[Before and after images]

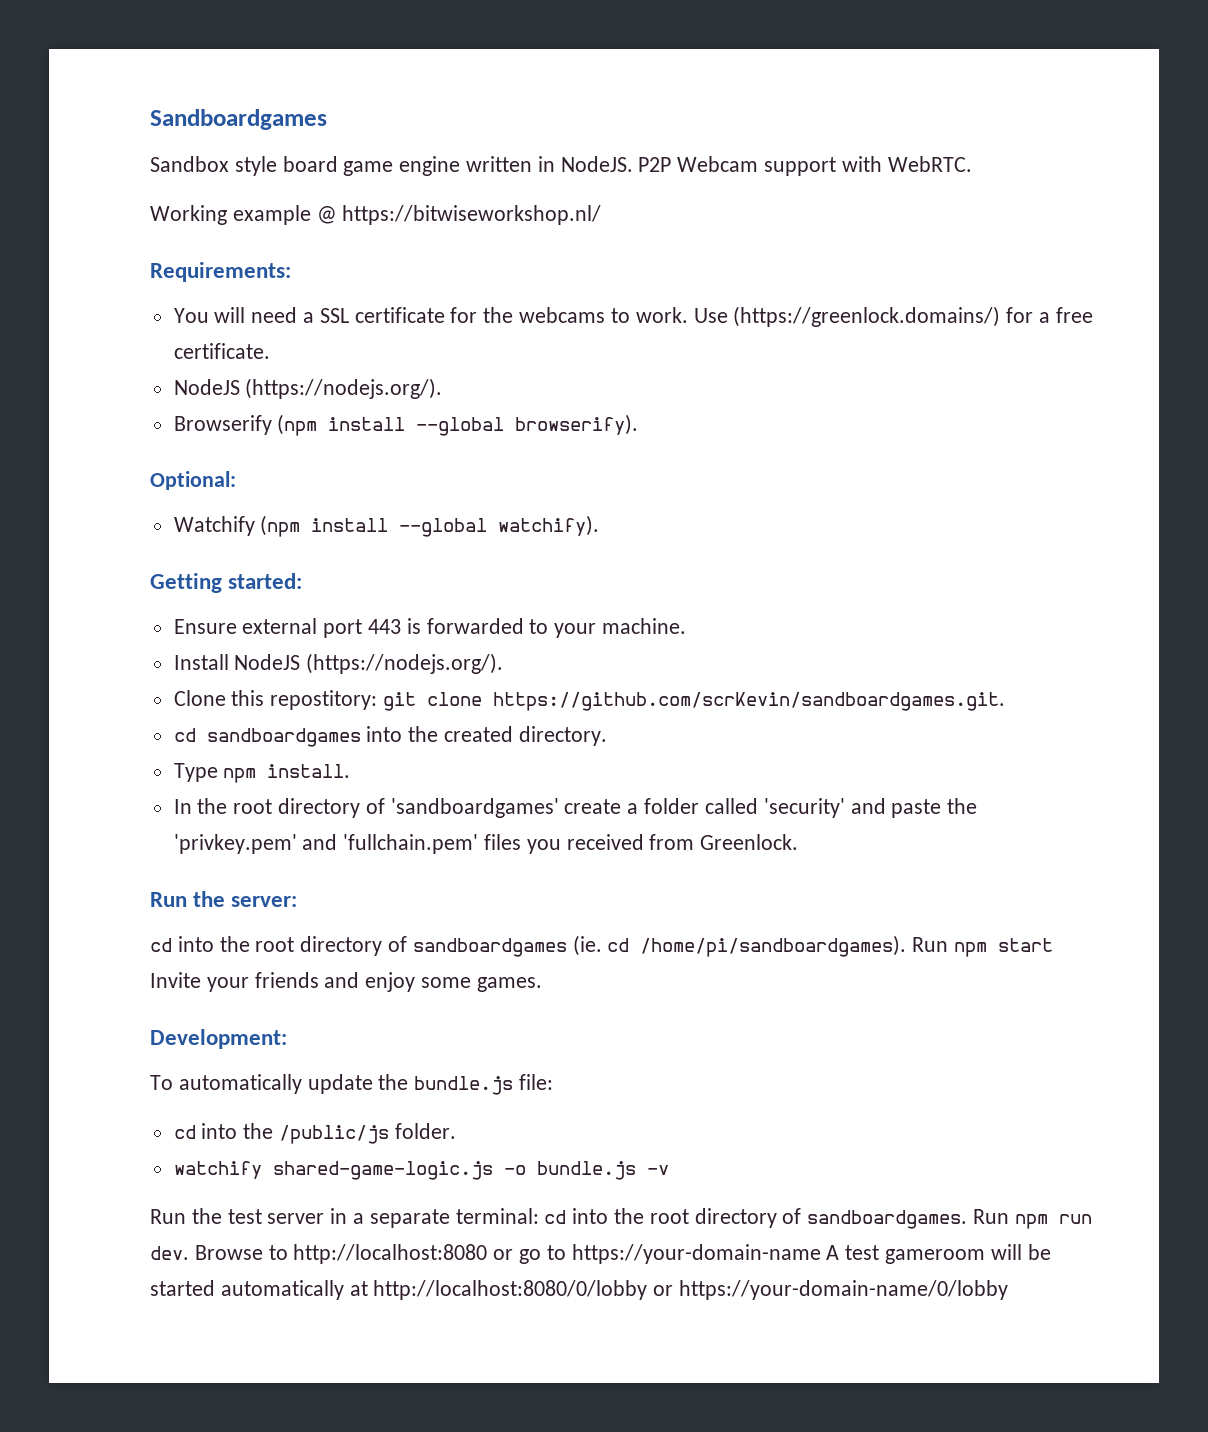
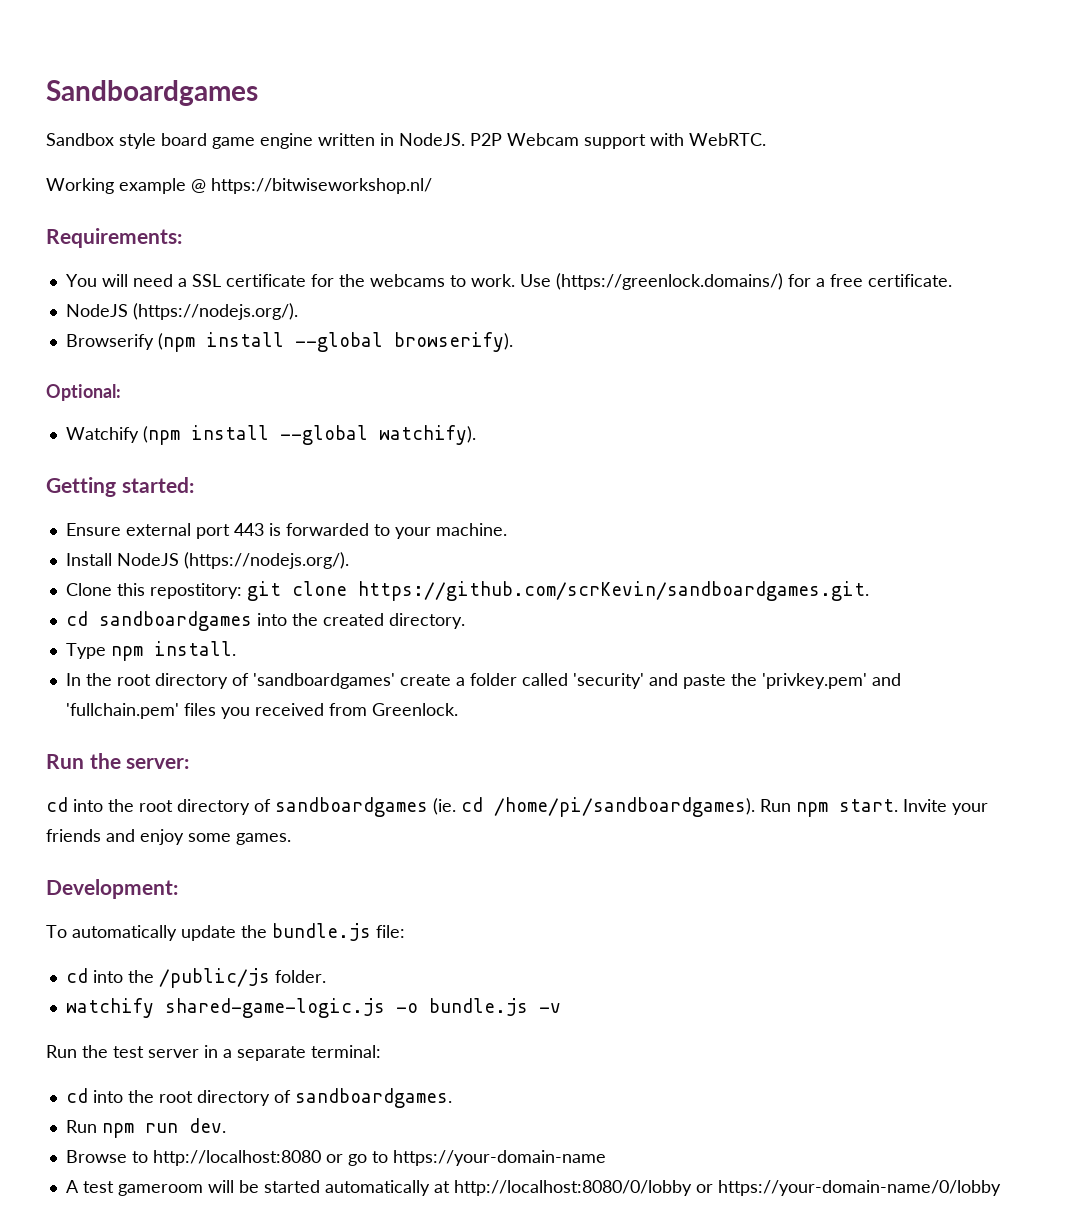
[998,938,1054,952] start -> [839,799,898,812] start.
(539, 1216) none -> (381, 1051) //
(968, 1219) none -> (452, 1098) //
(189, 1253) none -> (226, 1125) //
(821, 1254) none -> (606, 1158) //

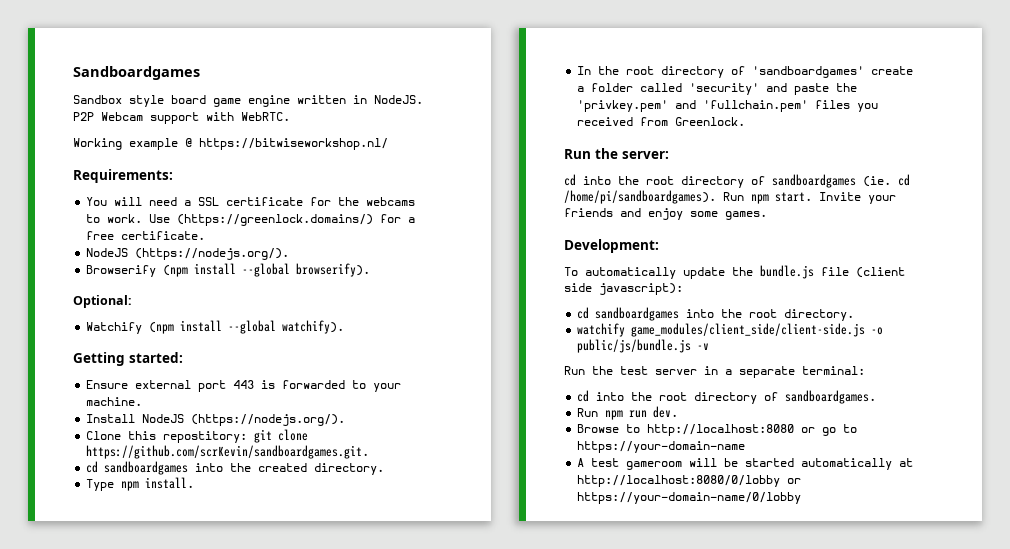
[376,925,405,938] [65,968,326,988] file: // cd into the /public/js folder. -> [821,267,905,278] [564,283,683,295] [577,307,855,321] file (client side javascript): // cd sandboardgames into the root directory.
[164,998,528,1018] shared-game-logic.js -o bundle.js -> [631,323,884,337] [577,339,692,353] game_modules/client_side/client-side.js -o public/js/bundle.js

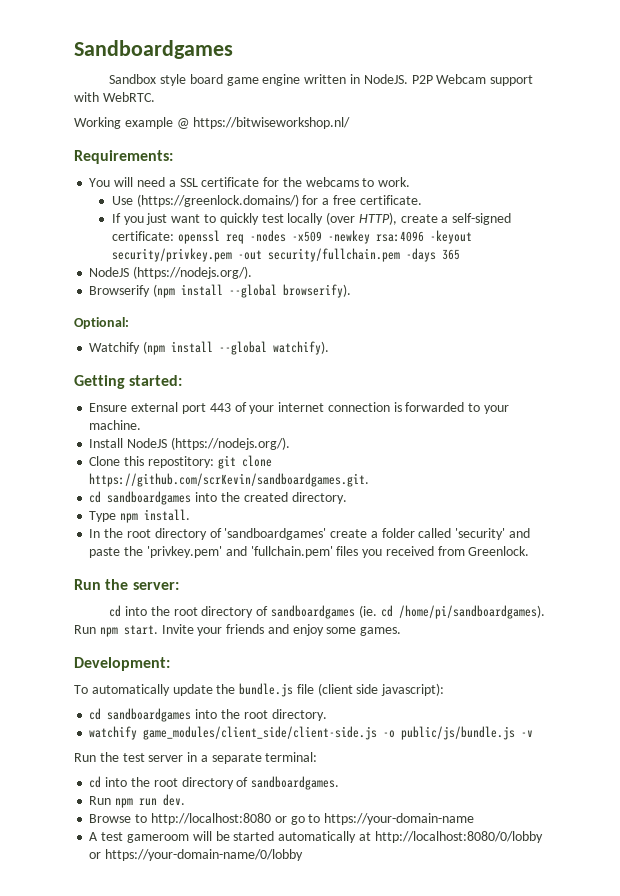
(143, 218) none -> (411, 182) //
(206, 235) none -> [111,212,512,225] [111,230,472,244] [111,248,460,262] // If you just want to quickly test locally (over HTTP), create a self-signed certificate: openssl req -nodes -x509 -newkey rsa:4096 -keyout security/privkey.pem -out security/fullchain.pem -days 365
(255, 384) none -> [234,402,390,414] of your internet connection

*What is expected*
Exactly as written above, retype the lines starting at the one holding "(821, 1254) none -> (606, 1158) //" and ending at the one holding "[376,925,405,938] [65,968,326,988] file: //", both included, but not the pictures.

*Final answer*
(821, 1254) none -> (606, 1158) //

[376,925,405,938] [65,968,326,988] file: // cd into the /public/js folder. -> [821,267,905,278] [564,283,683,295] [577,307,855,321] file (client side javascript): // cd sandboardgames into the root directory.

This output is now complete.